[comp.sys.isis] roll your own supercomputer

ken@gvax.cs.cornell.edu (Ken Birman) (07/29/90)

> From: carey@cs.wisc.edu (Michael Carey)
> To: ken@gvax.cs.cornell.edu
> Subject: RE: roll your own supercomputer
> Status: R

> Ken,

> I saw your note on the net.  Just FYI, there is actually a facility of
> that nature - not ISIS-based, but quite effective - available (at no charge
> for universities, I'm pretty sure) from the University of Wisconsin.  It's
> called Condor, and currently manages jobs for about 170 workstations (from
> Sun, DEC, IBM, and HP) here.  Folks in our dept who do simulation studies
> rely heavily on it as a way to get lots of CPU days in a short time;  folks
> who do things like explore large search spaces (e.g., to understand what the
> search space looks like for optimizing very large join queries) often run
> many-hour programs on it.  It does periodic checkpointing, and it hops off
> a workstation when the workstation's owner returns.  If you're interested
> in it, or know of folks who would be, it's supported here by Mike Litzkow
> (mike@cream.cs.edu);  he's one of the dept's research programmers.  There
> was a paper about it in the 8th ICDCS Conference (in 1988) about it called
> "Condor - A Hunter of Idle Workstations" (by Litzkow, Livny, and Mutka).

... I am aware of Condor, but I just in case other readers of this
group are interested I am posting this message.

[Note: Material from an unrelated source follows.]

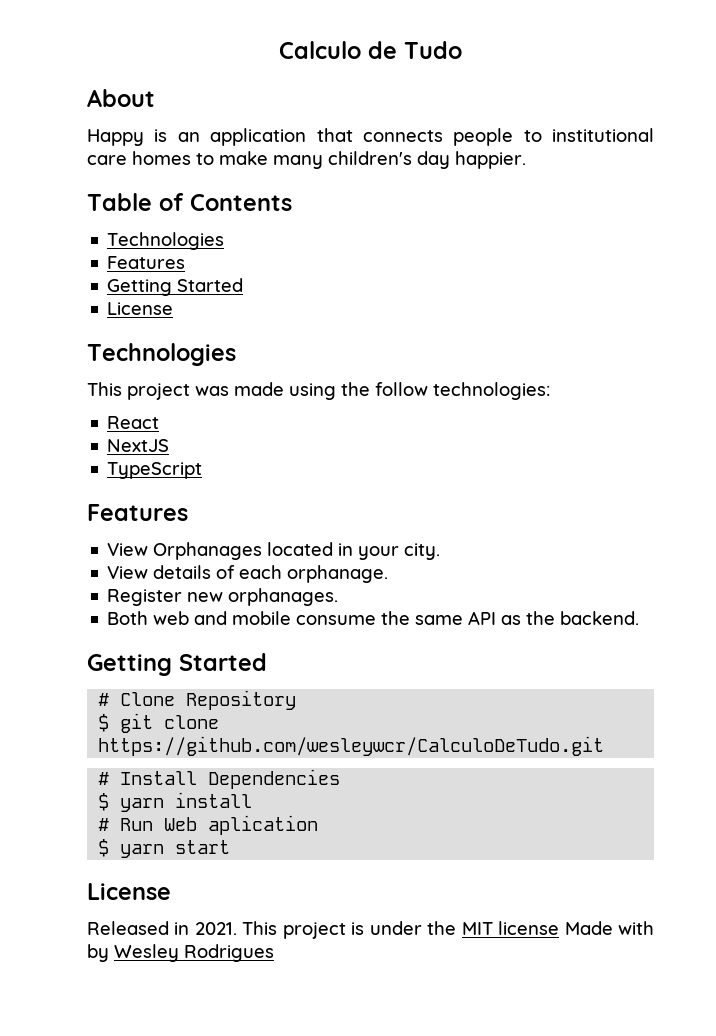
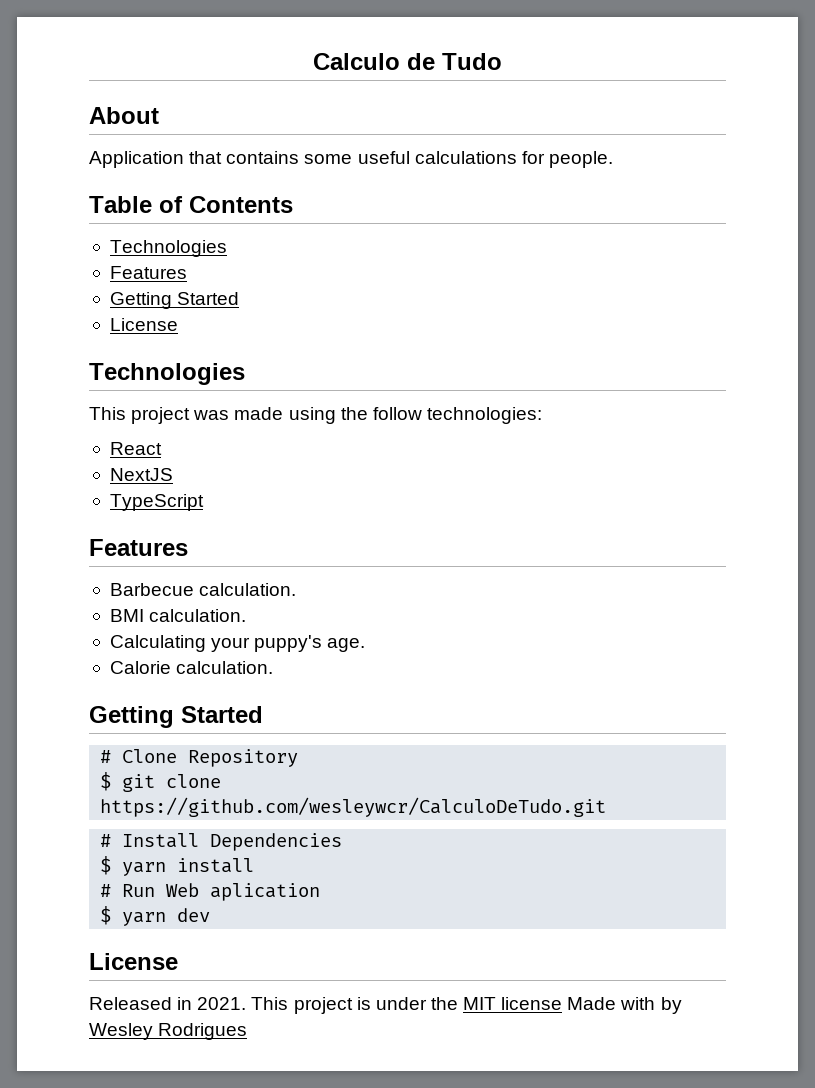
[87,128,654,146] [87,151,526,169] Happy is an application that connects people to institutional care homes to make many children's day happier. -> [89,151,613,168] Application that contains some useful calculations for people.
[107,542,441,560] [107,565,389,583] [107,588,339,606] [107,611,640,625] View Orphanages located in your city. // View details of each orphanage. // Register new orphanages. // Both web and mobile consume the same API as the backend. -> [109,583,297,596] [109,609,247,622] [109,635,366,652] [109,661,274,674] Barbecue calculation. // BMI calculation. // Calculating your puppy's age. // Calorie calculation.
[175,840,231,854] start -> [177,908,211,922] dev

My feeling is that Condor makes a lot of assumptions about why people
are trying to manage the resources in their machine and what it means
to schedule a task.  Although quite nice for the simulation work being
done at Wisconsin, many applications would have problems with IO performance
degradations factors of 2-3, and the Condor concept of job checkpointing
is also very specific to the type of jobs Wisconsin is running on the
system.  Also, I have the impression that Condor isn't very fault-tolerant,
but I could be out of touch with the most recent  release of this 
system.

I would be more interested in seeing a "resource management tool" 
on which more specific solutions such as Condor could be layered.

Anyhow, thanks for the pointer!

bin@primate.wisc.edu (Brain in Neutral) (07/31/90)

From article <43872@cornell.UUCP>, by ken@gvax.cs.cornell.edu (Ken Birman):
> 
> My feeling is that Condor makes a lot of assumptions about why people
> are trying to manage the resources in their machine and what it means
> to schedule a task.  Although quite nice for the simulation work being
> done at Wisconsin, many applications would have problems with IO performance
> degradations factors of 2-3, and the Condor concept of job checkpointing
> is also very specific to the type of jobs Wisconsin is running on the
> system.  Also, I have the impression that Condor isn't very fault-tolerant,
> but I could be out of touch with the most recent  release of this 
> system.

Mostly correct.  Recently the CS department moved a lot of its machines
from one building to another.  Condor jobs that were started before the
move resumed and completed after the moved.  (I don't know if this involved
movement of the Condor admin machines or not.  If so, this is that much
more impressive.)

Paul DuBois
dubois@primate.wisc.edu